Front-end code change data:
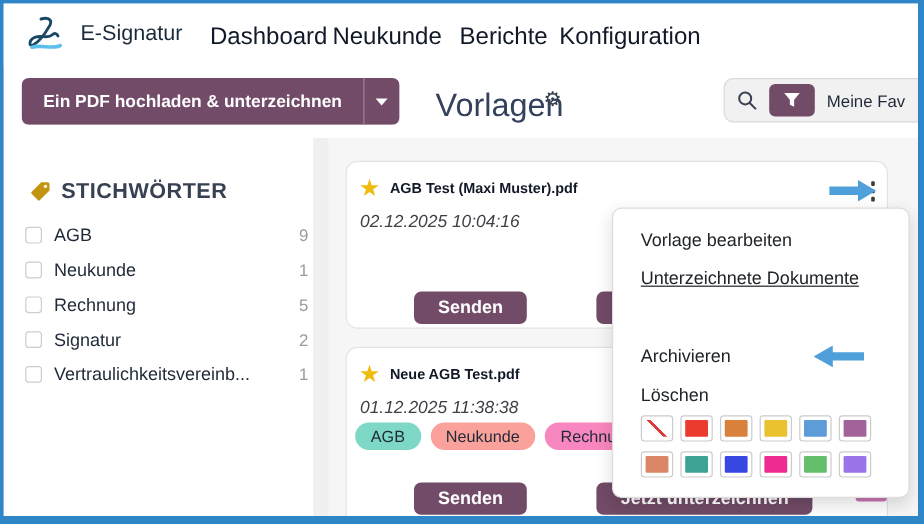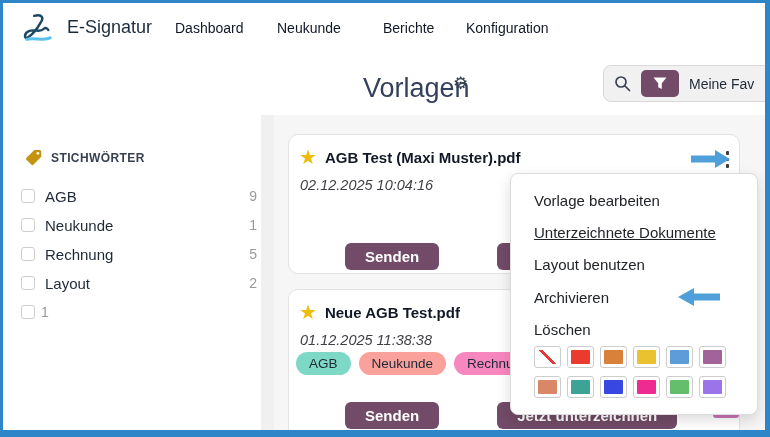"Dashboard" .navitem { font-size: 14px -> 20px }
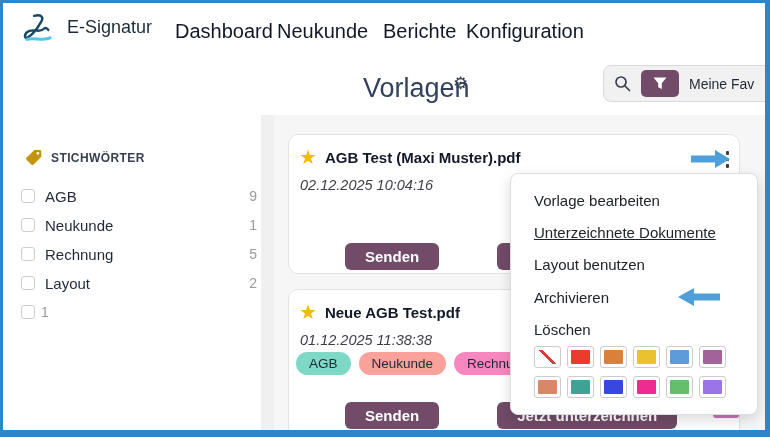"Ein PDF hochladen & unterzeichnen" div.split-btn { html: none -> <div> <div>Ein PDF hochladen &amp; unterzeichnen</div> <div> <div></div> </div> </div> }
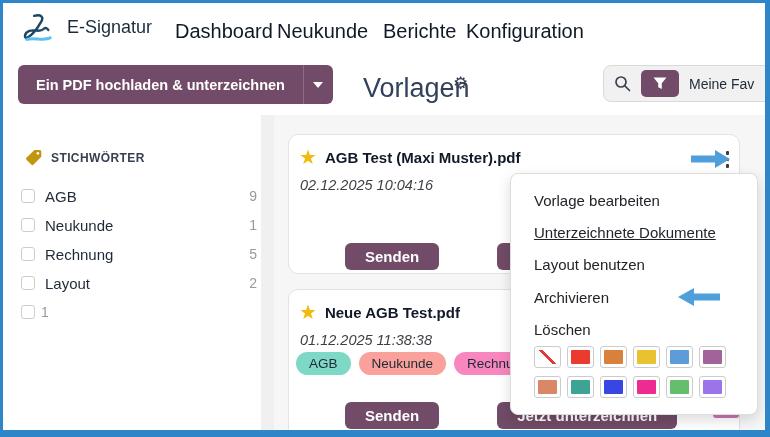"STICHWÖRTER" .sidebar-head span { font-size: 12px -> 18px }
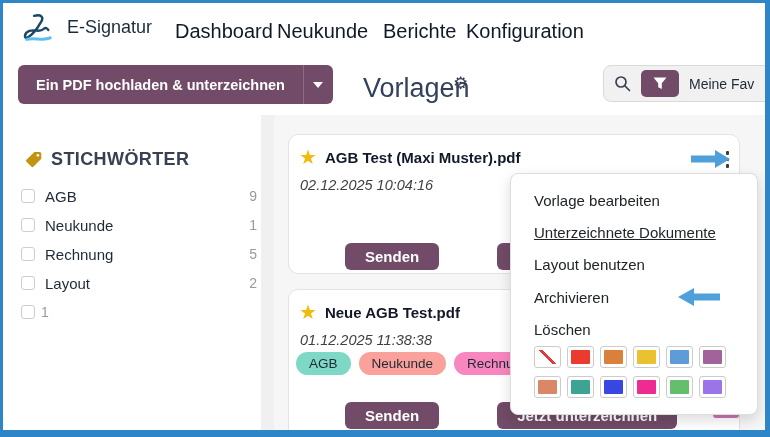"AGB Test (Maxi Muster).pdf" .card-title { font-size: 15px -> 12px }
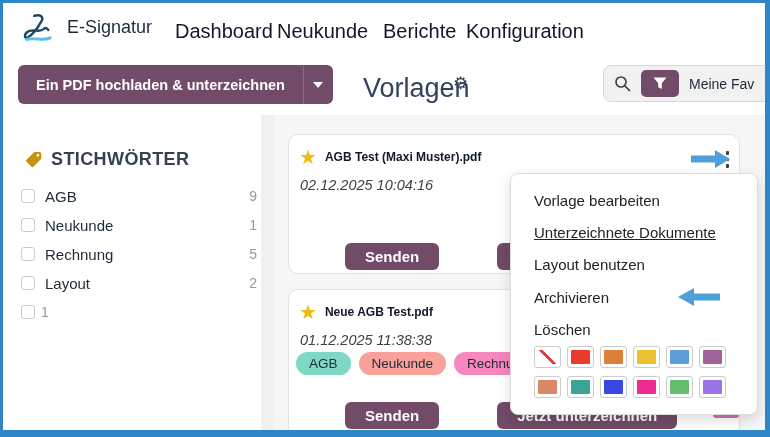"Layout benutzen" div.menu-item { html: <div>Layout benutzen</div> -> none }
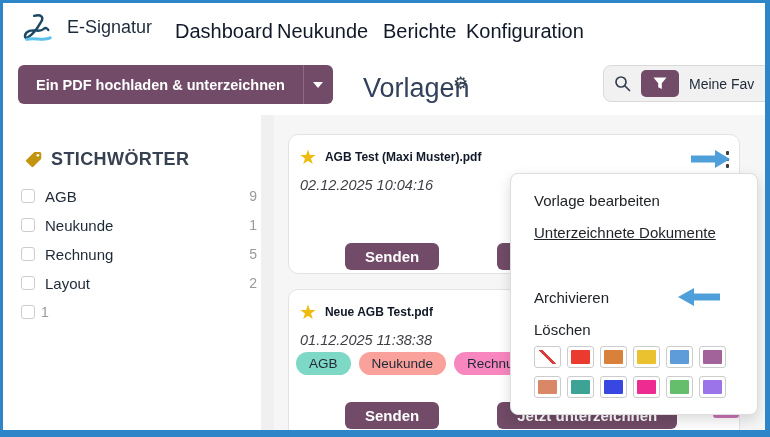"Layout" span.side-label { text: Layout -> Signatur }
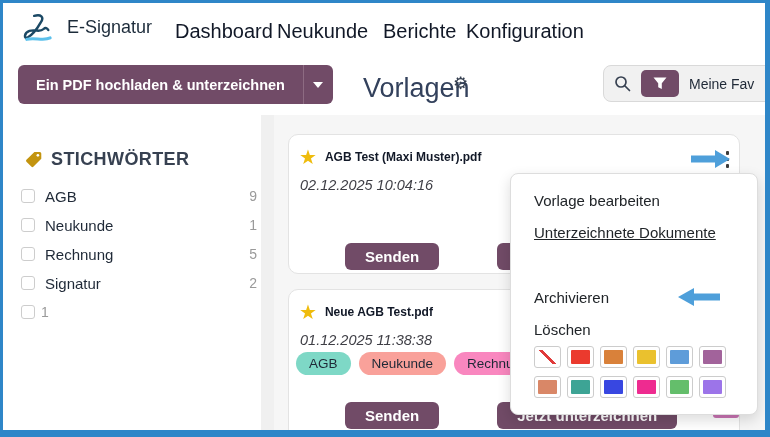"Vertraulichkeitsvereinb..." span.side-label { html: none -> <span>Vertraulichkeitsvereinb...</span> }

**What to produce:** Hand back the data above exactly, with no images.

**Answer to this problem:**
"Dashboard" .navitem { font-size: 14px -> 20px }
"Ein PDF hochladen & unterzeichnen" div.split-btn { html: none -> <div> <div>Ein PDF hochladen &amp; unterzeichnen</div> <div> <div></div> </div> </div> }
"STICHWÖRTER" .sidebar-head span { font-size: 12px -> 18px }
"AGB Test (Maxi Muster).pdf" .card-title { font-size: 15px -> 12px }
"Layout benutzen" div.menu-item { html: <div>Layout benutzen</div> -> none }
"Layout" span.side-label { text: Layout -> Signatur }
"Vertraulichkeitsvereinb..." span.side-label { html: none -> <span>Vertraulichkeitsvereinb...</span> }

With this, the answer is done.